Additional 250 GW of renewable and decarbonised generation, approximately 2.5 times that of existing capacity, will need to be added to the power system / More than £50bn investment, twice as much as that of the past five years, is required in power generation and storage capacity alone this decade / 80 GW additional transmission line capacity is required along the Scottish and English boundaries, to optimise use of renewable electricity

Image: GE VernovaImage: GE Vernova

GE Vernova today (NYSE:GE) released a study, Challenges in the Electricity Market: 2025-50 – Reaching Net Zero Carbon in Great Britain revealing that if urgent action is not taken within the next three years to accelerate investment, additional build-out of renewable, decarbonised generation, and electrical grid, transmission, and distribution infrastructure, Great Britain would be at risk of falling short on its target to supply decarbonised electricity by 2035. The study examines alternative energy generation and transmission investment scenario pathways considering the economic build-out of renewables, nuclear, storage and lower carbon thermal generation across Great Britain.

The analysis shows that:

  • an additional 250GW of renewable and decarbonised generation will need to be added to the system.
  • nuclear and gas power continuing to play an important role due to their reliability and grid congestion management characteristics.
  • significant upgrade of grid infrastructure and operations will be required in addition to what is currently envisioned.

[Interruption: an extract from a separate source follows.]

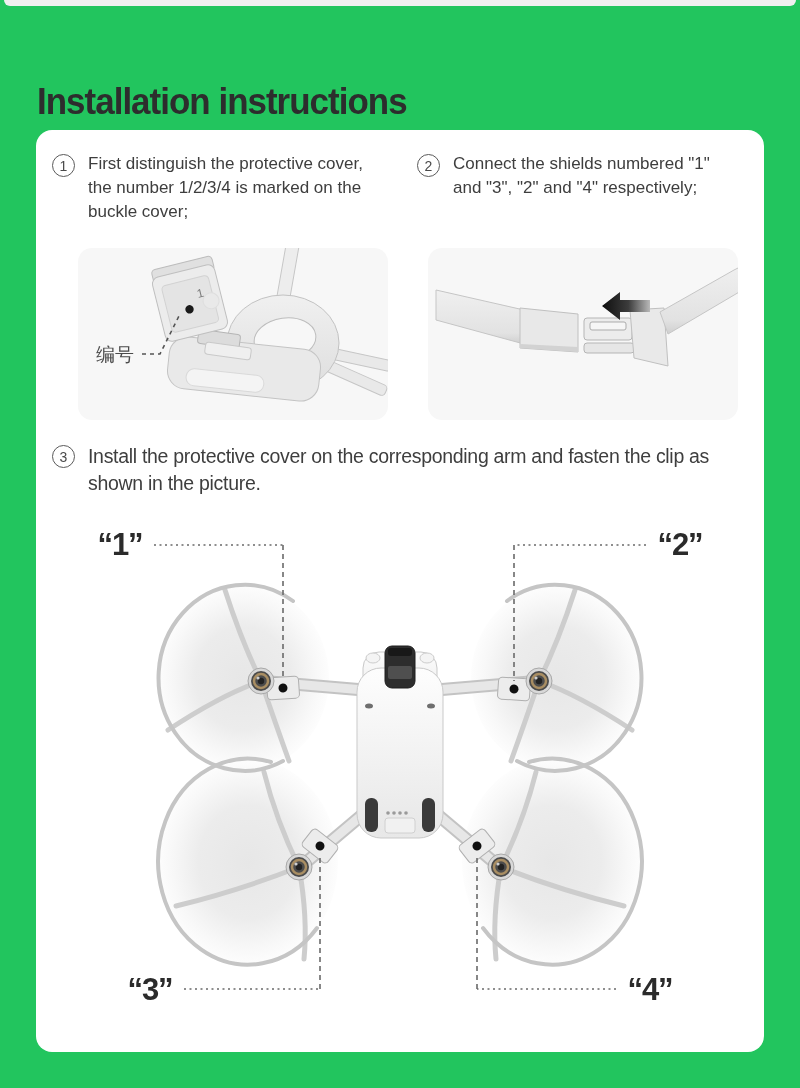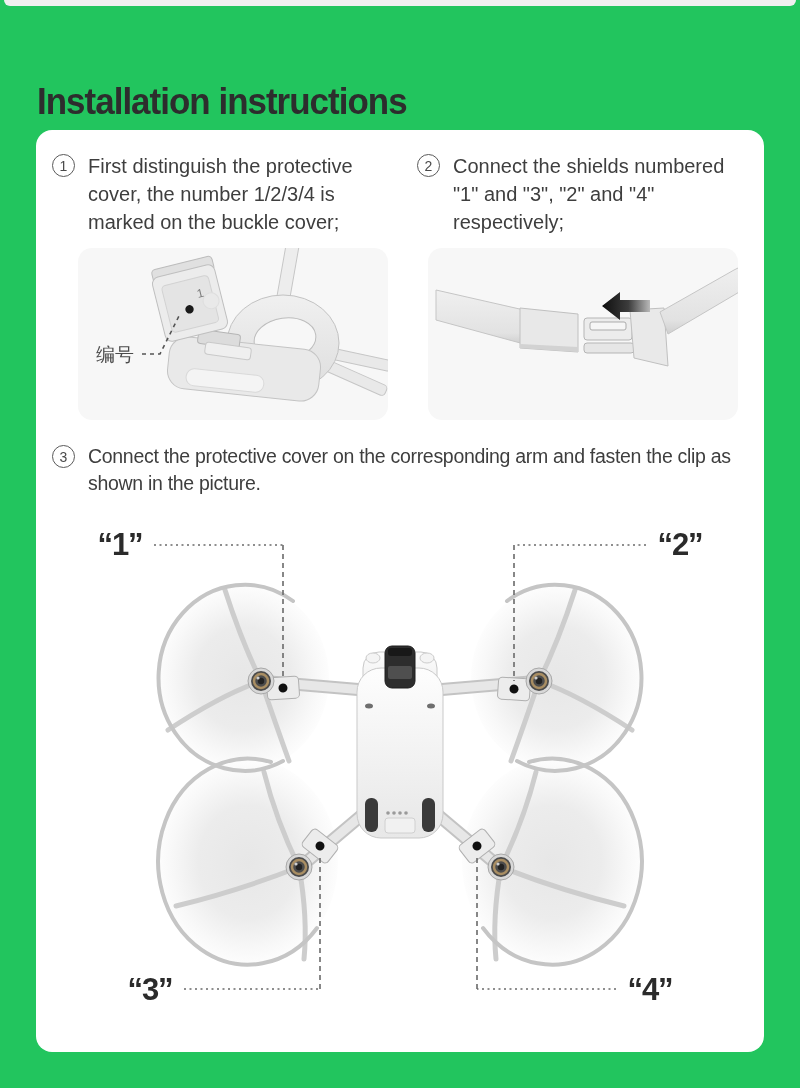"First distinguish the protective cover," .step-text { font-size: 20px -> 17px }
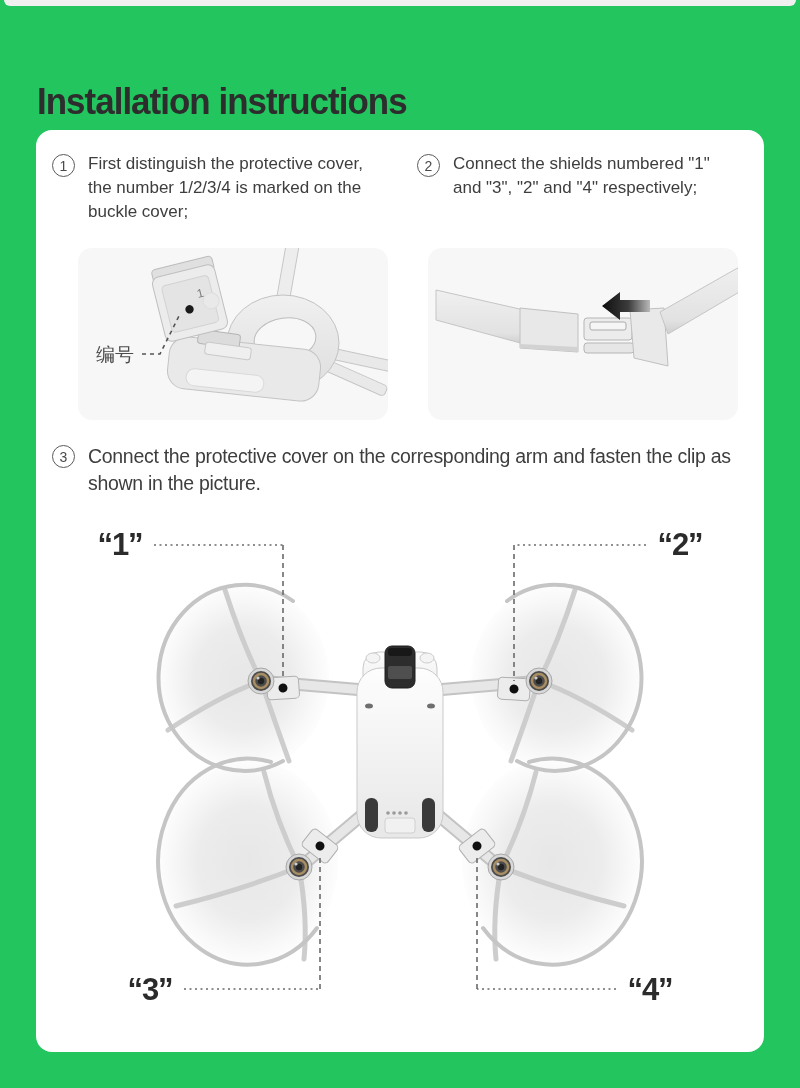"Connect the protective cover on" div.step-text { text: Connect -> Install }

With the expectation that electricity demand will double (300-600 terawatt-hour) by 2050, including electrification of heating, transportation and industry to meet the decarbonisation goals, the study shows that an additional 250 GW of renewable and decarbonised generation, approximately 2.5 times that of existing capacity, will need to be added to the power system by 2050 across Great Britain. About two-thirds of the new capacity is expected to be wind and solar, with nuclear, abated gas and battery storage all playing an important role to accommodate for the intermittency of renewables and grid congestion.

Martin O’Neil, Vice President of Strategy at GE Vernova’s Gas Power business, said: “To meet the 2035 target and ensure secure, zero-carbon and affordable energy, Great Britain urgently needs an electricity market design which allows early-stage investment into renewable, lower carbon technologies, and the expansion of the electrical grid system. It is incumbent on policymakers to incentivise private capital providers with clear investment signals through net zero legislation and regulation as there is no silver bullet that will fast forward Great Britain’s electricity system to 2035 and deliver the net zero target. Forming private-public funding partnerships will be the cornerstone of adding additional capacity and expanding the grid at speed.”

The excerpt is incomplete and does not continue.